Tuesday, August 04, 2009

Anniversary: The Grunas Murder-Suicide

On August 4, 2006, 30-year-old Laura Grunas, a police officer in Plantation, Florida, shot her boyfriend, 31-year-old Robert Peat, dead inside his home. Grunas then turned the gun on herself. The couple had been together for about a year.

Neighbors reported that Laura was hysterical the last day of her life, standing outside Peat's garage yelling, "Why is everyone blaming this on me? He killed my baby." The argument became so loud that neighbors called the police.

In what those close to the pair believed to have been a mutual decision, Laura had aborted the couple's baby a few weeks earlier.
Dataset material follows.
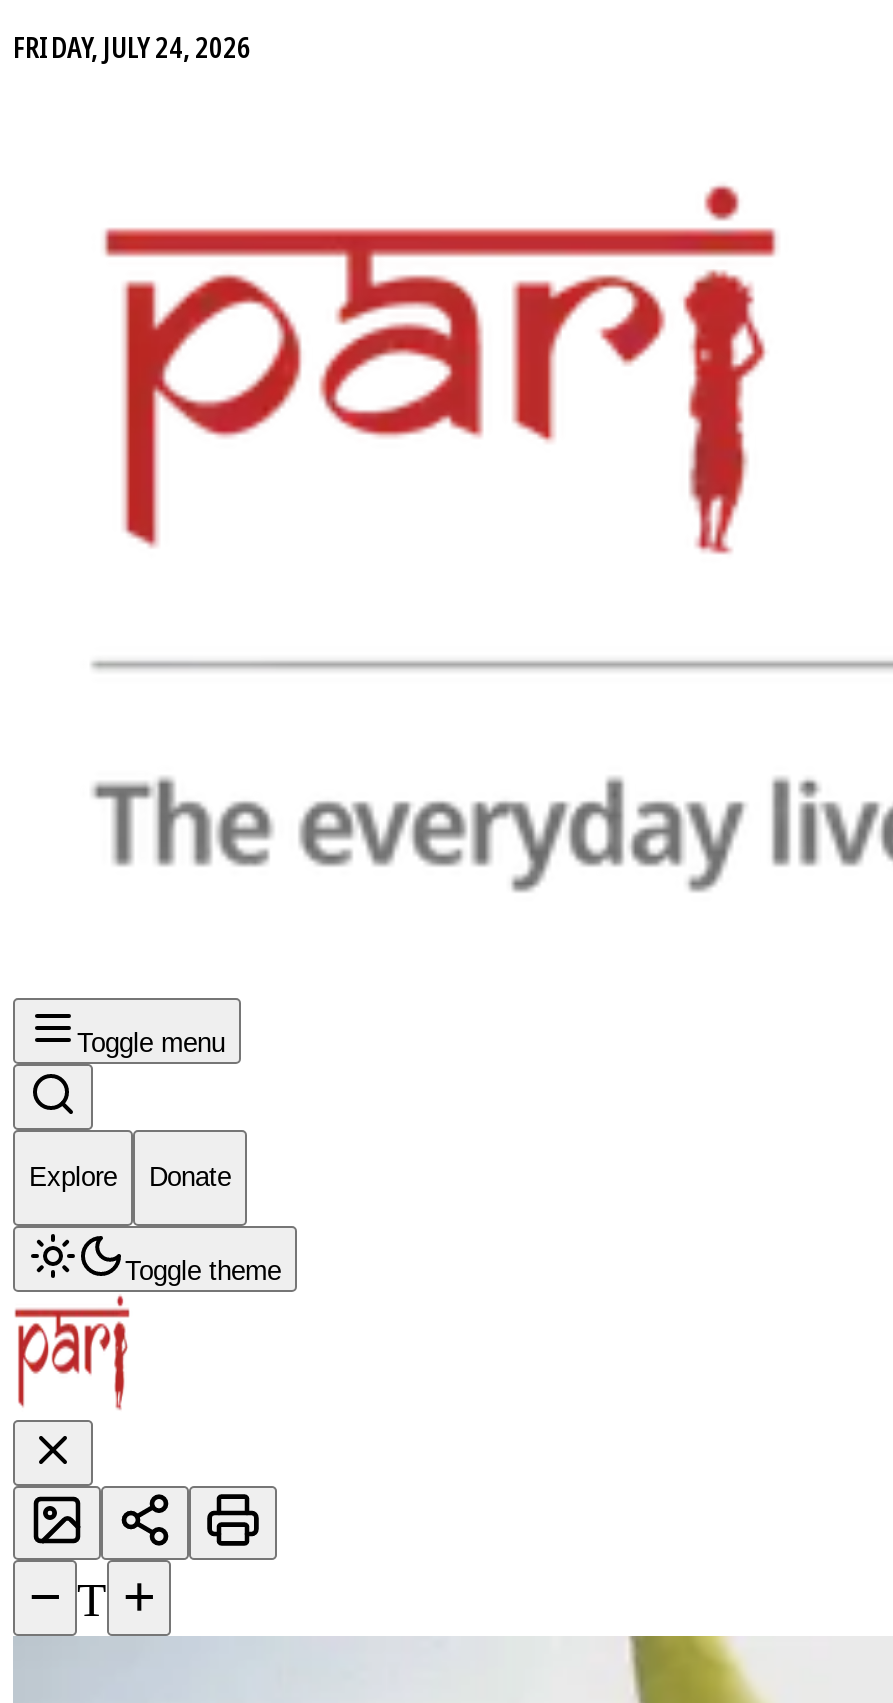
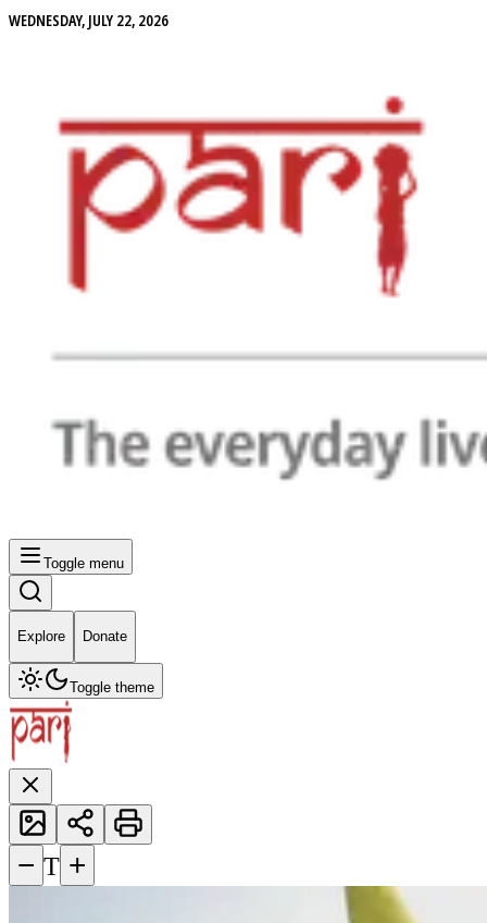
[13,28,251,66] FRIDAY, JULY 24, 2026 -> [9,10,168,30] WEDNESDAY, JULY 22, 2026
Michael Roth, a friend of Peat, told police that Peat had been "enormously upset" about the legal abortion. "He was a lot more religious than me and didn't believe in that, but they had felt that that was the right thing to do for whatever reasons."

Peat had called Roth and asked him to come over shortly before the shooting. Roth said that when he arrived, Grunas became upset, saying, "If, when he felt the need to call, did he tell you about killing my baby?"

Peat also called the police, and when two officers arrived, Grunas, a colleague of theirs, became furious. They asked her to leave, and she complied. Peat asked Roth to remain with him, and Roth recommended that Peat get a restraining order. "Thirty seconds after I tried to make that suggestion, his phone started ringing. .... And then she started banging on the front door."

Laura then used a Smith & Wesson 9mm, her work-issued handgun, to shoot out the sliding glass door to the kitchen. Roth, who suffered minor injuries in the incident, fled the kitchen through the shot-out door and called 911.

Laura had been a police officer in Plantation for about five years, and none of her colleagues suspected that she was troubled. But Roth, in whom Peat had confided about the abortion, told investigators that the couple's relationship had been increasingly rocky since the abortion.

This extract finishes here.